Carlos Bonfil
La Jornada
En El limonero real, cinta basada en la novela homónima de
Juan José Saer, lo que interesa al argentino Gustavo Fontán es la
evocación del dolor de una ausencia
El duelo interminable. Argentina,
un poblado a orillas del río Paraná, época actual. Cuando la familia de
la mujer de Wenceslao decide reunirse para celebrar el Año Nuevo y con
él la tradición local del inicio de la temporada en que comienza a
despuntar el limonero real, ella se niega obstinadamente a participar en
los festejos. Su negativa obedece al luto tenaz que observa por la
muerte de su hijo único, seis años atrás. Nada ni nadie puede apartar a
la mujer de su empeño por vivir ensimismada en la remembranza del ser
querido, y su actitud empecinada provoca en su esposo un vago malestar
que se extiende como una epidemia hacia el resto de los familiares y
amigos cercanos, contaminando los festejos y enrareciendo las atmósferas
apacibles en que habría de transcurrir el ritual de cada año. Esa
sensación de inquietud indefinible es la sustancia temática (sugerida,
nunca del todo explícita) del largometraje más reciente del argentino
Gustavo Fontán.
De este realizador con vigorosa formación literaria, los cinéfilos
mexicanos recordarán la retrospectiva que el Ficunam dedicó a su trabajo
en su edición de 2014, y que permitió apreciar en sus documentales (La orilla que se abisma, 2008; El rostro, 2012), y obras de ficción (El árbol, 2006; Elegía de abril,
2010), las constantes de una aproximación resueltamente poética al
quehacer cinematográfico. Su apuesta por un cine contemplativo en el
cual la presencia de la cámara es casi siempre eminentemente subjetiva.

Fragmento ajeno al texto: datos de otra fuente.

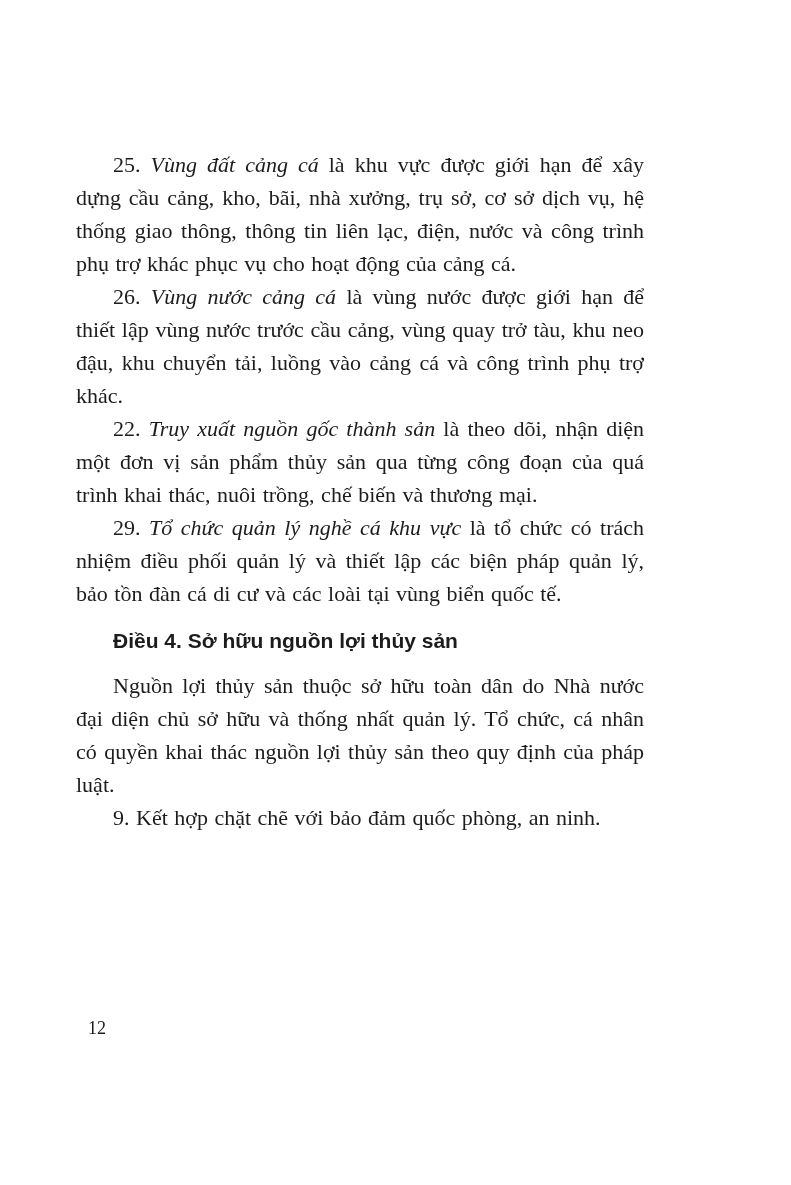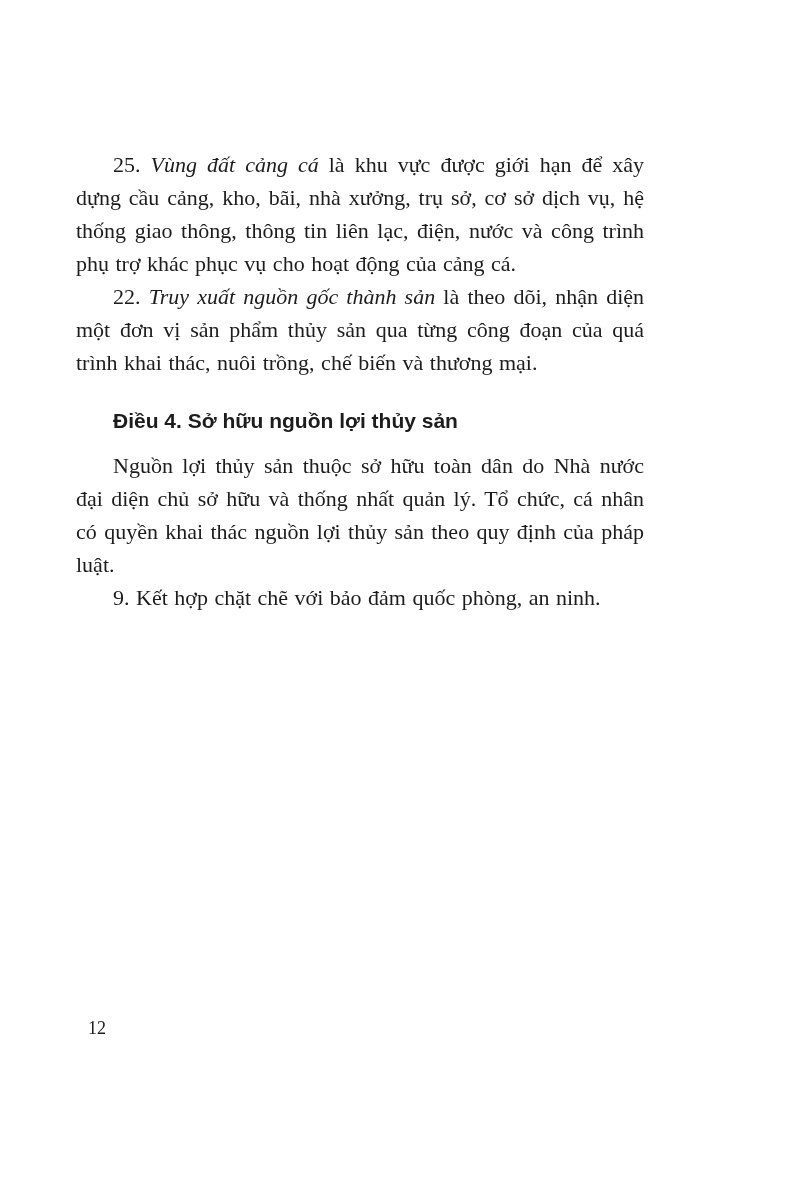--- a/index.html
+++ b/index.html
@@ -29,21 +29,21 @@
     font-size: 22px;
     line-height: 33px;
     text-align: justify;
     text-indent: 37px;
     word-spacing: 1px;
   }
   .para .term {
     font-style: italic;
   }
   .article-heading {
-    margin: 25px 0 12px 0;
+    margin: 14px 0 12px 0;
     font-family: "Liberation Sans", sans-serif;
     font-size: 21px;
     line-height: 33px;
     font-weight: bold;
     text-indent: 37px;
     text-align: left;
   }
   .page-number {
     position: absolute;
     left: 88px;
@@ -56,26 +56,32 @@
 </head>
 <body>
 
 <div class="page">
   <main class="content">
 
     <p class="para"><span>25.</span>
       <span class="term">Vùng đất cảng cá</span>
       <span>là khu vực được giới hạn để xây dựng cầu cảng, kho, bãi, nhà xưởng, trụ sở, cơ sở dịch vụ, hệ thống giao thông, thông tin liên lạc, điện, nước và công trình phụ trợ khác phục vụ cho hoạt động của cảng cá.</span></p>
 
+    <p class="para"><span>26.</span>
+      <span class="term">Vùng nước cảng cá</span>
+      <span>là vùng nước được giới hạn để thiết lập vùng nước trước cầu cảng, vùng quay trở tàu, khu neo đậu, khu chuyển tải, luồng vào cảng cá và công trình phụ trợ khác.</span></p>
 
     <p class="para"><span>22.</span>
       <span class="term">Truy xuất nguồn gốc thành sản</span>
       <span>là theo dõi, nhận diện một đơn vị sản phẩm thủy sản qua từng công đoạn của quá trình khai thác, nuôi trồng, chế biến và thương mại.</span></p>
 
 
+    <p class="para"><span>29.</span>
+      <span class="term">Tổ chức quản lý nghề cá khu vực</span>
+      <span>là tổ chức có trách nhiệm điều phối quản lý và thiết lập các biện pháp quản lý, bảo tồn đàn cá di cư và các loài tại vùng biển quốc tế.</span></p>
 
     <h2 class="article-heading">Điều 4. Sở hữu nguồn lợi thủy sản</h2>
 
     <p class="para">Nguồn lợi thủy sản thuộc sở hữu toàn dân do Nhà nước đại diện chủ sở hữu và thống nhất quản lý. Tổ chức, cá nhân có quyền khai thác nguồn lợi thủy sản theo quy định của pháp luật.</p>
 
 
     <p class="para">9. Kết hợp chặt chẽ với bảo đảm quốc phòng, an ninh.</p>
 
   </main>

La cámara captura, por ejemplo, a partir de una anécdota mínima, la
génesis del desvarío mental en una mujer (La madre, 2009), y no
hay mucho más que contar fuera del empeño de su hijo por ayudarla a
recuperar el equilibrio anímico perdido. Parece poca materia narrativa,
en efecto. Pero en aquella cinta, como en El limonero real,
basada en la novela homónima de Juan José Saer, lo que interesa al
realizador argentino no es el señalamiento puntual de los
acontecimientos, sino algo tan abstracto y a la vez tan contundente como
la evocación del dolor de una ausencia y el diario tributo que le rinde
siempre un duelo.
No es fácil penetrar de lleno en esa experiencia límite que es
la comprensión del cine de Gustavo Fontán; es más difícil aún
describirla y compartirla. Sólo procede disfrutarla como él mismo lo
sugiere, a partir de su carga fuertemente literaria y del goce que
procuran las imágenes melancólicas del cinefotógrafo Diego Poleri en su
registro de las atmósferas rurales. Uno de los mejores títulos del
director, El paisaje invisible (2003), alude justamente a la naturaleza esencial de este cine suyo de poesía.
Se exhibe en la sala tres de la Cineteca Nacional; 12:30 y 17:30 horas.